From: Jon Heggland <jon.heggland_at_idi.ntnu.no>
Date: Sat, 12 May 2007 10:55:48 +0200
Message-ID: <f23vhq$rpf$1_at_orkan.itea.ntnu.no>


Marshall wrote:
> On May 11, 4:03 am, Jon Heggland <jon.heggl..._at_idi.ntnu.no> wrote:

>> Marshall wrote:
>>> If we are joining X with DUM, then there are necessarily no
>>> attributes in common, so we would not expect to perturb
>>> the attribute types from X.
>> So you won't consider each type of the result to be additionally
>> constrained by "and false", thus leading to the bottom type?

>
> Oh, um, uh, yeah, that would work.

I'm not really convinced one way or the other myself. I'll read up on what D&D have to say on the matter, but the join-subtype thang sounds more reasonable than the AND FALSE-bottom one.
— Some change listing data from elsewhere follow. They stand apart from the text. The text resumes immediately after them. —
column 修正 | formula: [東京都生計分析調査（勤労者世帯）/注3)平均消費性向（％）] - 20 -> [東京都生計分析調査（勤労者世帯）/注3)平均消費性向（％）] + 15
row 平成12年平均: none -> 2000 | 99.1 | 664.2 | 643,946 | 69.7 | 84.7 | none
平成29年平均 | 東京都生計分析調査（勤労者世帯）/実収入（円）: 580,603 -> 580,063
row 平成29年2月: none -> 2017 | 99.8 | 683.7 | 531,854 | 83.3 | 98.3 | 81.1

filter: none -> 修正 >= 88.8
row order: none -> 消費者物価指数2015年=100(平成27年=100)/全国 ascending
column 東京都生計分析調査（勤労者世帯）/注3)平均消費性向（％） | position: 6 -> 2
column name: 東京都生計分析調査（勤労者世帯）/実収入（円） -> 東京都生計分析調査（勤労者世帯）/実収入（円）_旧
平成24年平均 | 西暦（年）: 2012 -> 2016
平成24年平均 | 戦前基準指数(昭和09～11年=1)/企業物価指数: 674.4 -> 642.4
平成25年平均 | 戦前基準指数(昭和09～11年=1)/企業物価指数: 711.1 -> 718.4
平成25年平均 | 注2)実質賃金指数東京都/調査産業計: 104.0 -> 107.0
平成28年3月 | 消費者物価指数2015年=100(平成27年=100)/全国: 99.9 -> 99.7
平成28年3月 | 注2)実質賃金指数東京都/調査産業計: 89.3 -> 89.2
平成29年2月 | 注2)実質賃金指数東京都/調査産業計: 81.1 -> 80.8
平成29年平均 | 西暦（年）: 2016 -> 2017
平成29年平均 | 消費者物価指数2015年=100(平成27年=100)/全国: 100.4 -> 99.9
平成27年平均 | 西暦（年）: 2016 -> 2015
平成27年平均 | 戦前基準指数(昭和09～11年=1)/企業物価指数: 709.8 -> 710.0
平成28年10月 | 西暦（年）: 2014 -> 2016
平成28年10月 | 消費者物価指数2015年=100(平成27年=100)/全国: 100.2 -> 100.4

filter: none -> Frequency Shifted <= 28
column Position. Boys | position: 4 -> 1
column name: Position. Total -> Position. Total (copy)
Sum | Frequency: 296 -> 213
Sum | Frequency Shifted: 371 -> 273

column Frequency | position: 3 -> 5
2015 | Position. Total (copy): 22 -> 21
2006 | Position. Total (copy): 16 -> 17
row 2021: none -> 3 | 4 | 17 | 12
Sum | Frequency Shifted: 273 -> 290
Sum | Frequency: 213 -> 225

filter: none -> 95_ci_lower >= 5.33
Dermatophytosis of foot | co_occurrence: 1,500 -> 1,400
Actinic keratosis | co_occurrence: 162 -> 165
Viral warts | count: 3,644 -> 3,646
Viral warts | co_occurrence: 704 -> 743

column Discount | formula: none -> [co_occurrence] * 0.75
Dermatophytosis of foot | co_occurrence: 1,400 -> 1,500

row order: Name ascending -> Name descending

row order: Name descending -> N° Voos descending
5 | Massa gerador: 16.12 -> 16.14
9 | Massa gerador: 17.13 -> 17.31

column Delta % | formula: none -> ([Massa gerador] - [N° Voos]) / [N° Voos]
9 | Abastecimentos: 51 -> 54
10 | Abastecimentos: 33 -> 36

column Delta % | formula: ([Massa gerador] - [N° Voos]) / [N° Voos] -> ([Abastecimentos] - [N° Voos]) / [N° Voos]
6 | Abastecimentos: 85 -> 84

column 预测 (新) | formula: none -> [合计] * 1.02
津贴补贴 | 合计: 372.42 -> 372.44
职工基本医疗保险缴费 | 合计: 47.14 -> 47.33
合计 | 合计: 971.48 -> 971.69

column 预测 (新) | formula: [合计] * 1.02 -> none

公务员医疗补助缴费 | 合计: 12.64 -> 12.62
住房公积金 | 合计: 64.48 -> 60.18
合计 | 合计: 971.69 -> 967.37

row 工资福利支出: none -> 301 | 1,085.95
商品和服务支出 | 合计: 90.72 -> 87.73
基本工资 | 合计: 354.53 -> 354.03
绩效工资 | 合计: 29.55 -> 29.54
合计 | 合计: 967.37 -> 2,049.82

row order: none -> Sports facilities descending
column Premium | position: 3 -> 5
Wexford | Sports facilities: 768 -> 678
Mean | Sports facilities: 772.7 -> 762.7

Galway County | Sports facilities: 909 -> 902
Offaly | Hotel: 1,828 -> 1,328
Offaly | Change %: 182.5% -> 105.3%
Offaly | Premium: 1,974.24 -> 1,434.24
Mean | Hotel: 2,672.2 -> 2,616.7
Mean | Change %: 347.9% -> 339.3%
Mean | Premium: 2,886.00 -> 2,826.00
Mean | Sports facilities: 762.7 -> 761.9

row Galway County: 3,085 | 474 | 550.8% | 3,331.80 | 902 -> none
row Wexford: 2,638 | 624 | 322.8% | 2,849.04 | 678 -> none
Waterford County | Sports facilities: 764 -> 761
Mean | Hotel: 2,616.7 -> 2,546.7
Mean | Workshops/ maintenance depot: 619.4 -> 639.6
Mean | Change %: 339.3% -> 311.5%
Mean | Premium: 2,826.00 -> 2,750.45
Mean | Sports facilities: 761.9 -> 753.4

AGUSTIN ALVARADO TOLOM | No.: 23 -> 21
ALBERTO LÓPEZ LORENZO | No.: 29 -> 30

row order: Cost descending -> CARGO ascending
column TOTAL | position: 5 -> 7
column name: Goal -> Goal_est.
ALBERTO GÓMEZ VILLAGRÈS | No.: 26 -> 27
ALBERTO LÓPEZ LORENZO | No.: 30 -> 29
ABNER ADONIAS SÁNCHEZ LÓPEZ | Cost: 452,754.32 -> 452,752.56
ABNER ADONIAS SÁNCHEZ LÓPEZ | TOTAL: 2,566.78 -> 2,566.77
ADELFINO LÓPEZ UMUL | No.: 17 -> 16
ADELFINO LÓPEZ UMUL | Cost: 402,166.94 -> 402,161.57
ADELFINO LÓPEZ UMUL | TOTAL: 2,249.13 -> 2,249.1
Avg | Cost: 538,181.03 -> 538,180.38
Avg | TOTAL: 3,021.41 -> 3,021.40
> I don't have the clarity on this issue yet that I need to.
> I'm used to thinking about traditional type systems
> but I'm trying to transition to thinking about more
> general constraint systems, and sometimes I confuse
> myself.

So you suggest a type system where types are sets, defined by constraints (or enumerations? You could formulate an enumeration as a constraint, I guess); and may have names (for convenience), but don't need them; subtypes/supertypes are implicit, based on set inclusion; and other types may be constructed/inferred/expressed as intersections, unions and differences between other types?

And the type of A in "T where A = 'J'" is the set { 'J' }, if the type of A in T includes 'J', and { } otherwise?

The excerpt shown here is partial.